One of the objections raised against rule 4 (that I think it's equivalent to "the Nth receive and the (N+cap)th send" rule) is given by Gustavo:

https://groups.google.com/d/msg/golang-nuts/MDvnk1Ax7UQ/kXtjcFpSd0UJ


This is a weak argument. We must put semantics in front of the memory barrier. Otherwise we must not have select.

 
Personally, I have no objections. I want to understand the pros and cons.

From your previous response, I understand that adding this rule has negligible effect on performance.

With my email, I was trying to prompt other people to raise any other concerns. If there aren't any other concerns, I think Go would benefit from adding such a rule.
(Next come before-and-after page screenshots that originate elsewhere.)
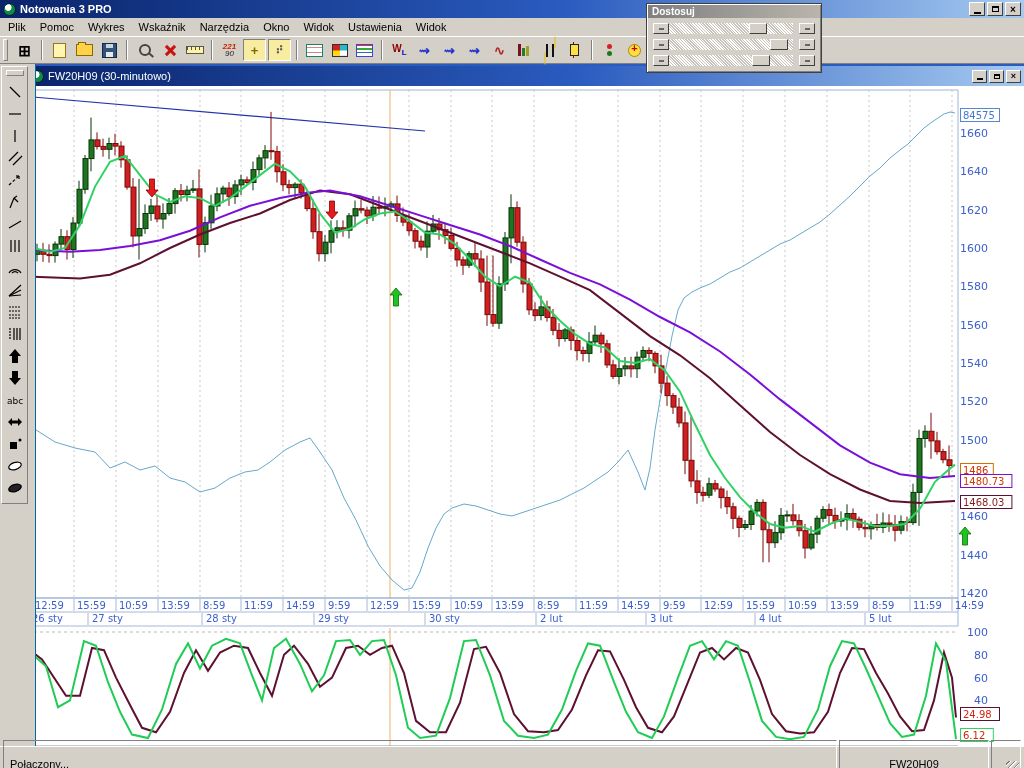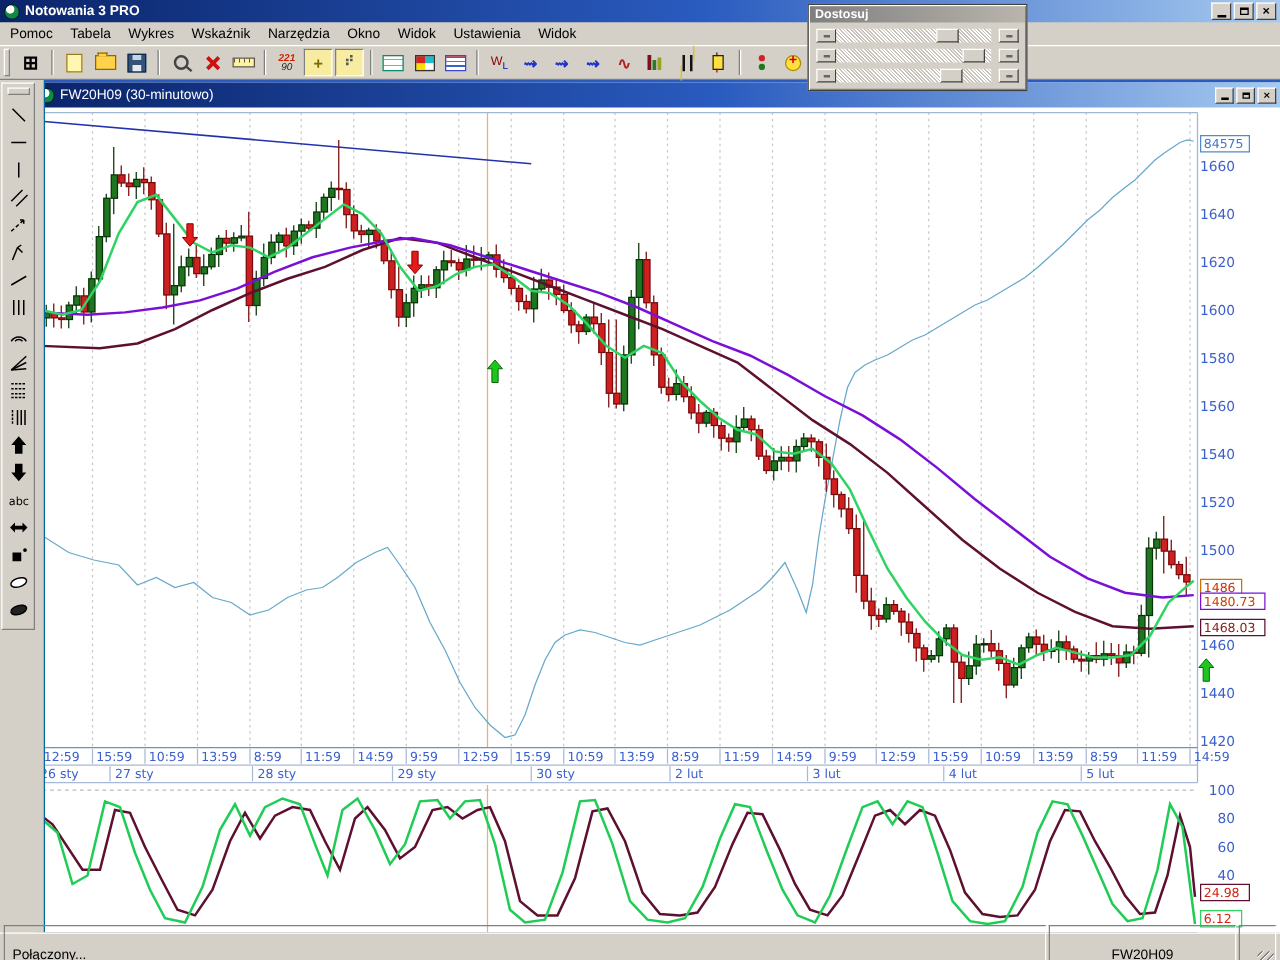--- a/index.html
+++ b/index.html
@@ -132,22 +132,22 @@
   <span class="winbtn">
       <i class="g-min"></i>
     </span>
   <span class="winbtn">
       <i class="g-rest"></i>
     </span>
   <span class="winbtn">×</span>
 </div>
 
 <div id="menubar">
+    <span class="mitem">Plik</span>
     <span class="mitem">Pomoc</span>
-    <span class="mitem">Tabela</span>
     <span class="mitem">Wykres</span>
     <span class="mitem">Wskaźnik</span>
     <span class="mitem">Narzędzia</span>
     <span class="mitem">Okno</span>
     <span class="mitem">Widok</span>
     <span class="mitem">Ustawienia</span>
     <span class="mitem">Widok</span>
   </div>
 
 <div id="toolbar">
@@ -193,21 +193,21 @@
       <i class="i-tbl1"></i>
     </div>
     <div class="tbtn">
       <i class="i-tbl2"></i>
     </div>
     <div class="tbtn">
       <i class="i-tbl3"></i>
     </div>
     <span class="tsep"></span>
     <div class="tbtn">
-      <span style="font-size:10px;font-weight:normal;color:#8B0000">W<sub style="color:#00C;font-size:8px">L</sub></span>
+      <span style="font-size:10px;font-weight:bold;color:#8B0000">W<sub style="color:#00C;font-size:8px">L</sub></span>
     </div>
     <div class="tbtn">
       <span class="uglyph" style="font-size:13px;color:#2233CC">⇝</span>
     </div>
     <div class="tbtn">
       <span class="uglyph" style="font-size:13px;color:#2233CC">⇝</span>
     </div>
     <div class="tbtn">
       <span class="uglyph" style="font-size:13px;color:#2233CC">⇝</span>
     </div>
There are lots of potential synchronization one can infer, if he thinks in terms of internal chan buffer and sequential consistency. E.g.

c := make(chan bool, 1)

// goroutine 1
X = 42
c <- true

// goroutine 2
select {
case c <- true:
default:
  if X != 42 { panic("WTF") }
}

Can this panic fire?
If one uses the same naive reasoning as with inverted-chan-semaphore, then he can conclude that it must not fire. And this one can actually practically hurt performance. There are lots more weird patterns that one can use and argue that they are correct.

We need to draw the line somewhere.
One possible line is POSIX-like everything-is-sequentially-consistent, then all such patterns are legal.
Another reasonable line is -- send HB the corresponding recv. This supports only pure producer-consumer patterns.
Go diverges from this by adding that weird rule that recv HB send for sync channels. But does not add the similar rule for async channels.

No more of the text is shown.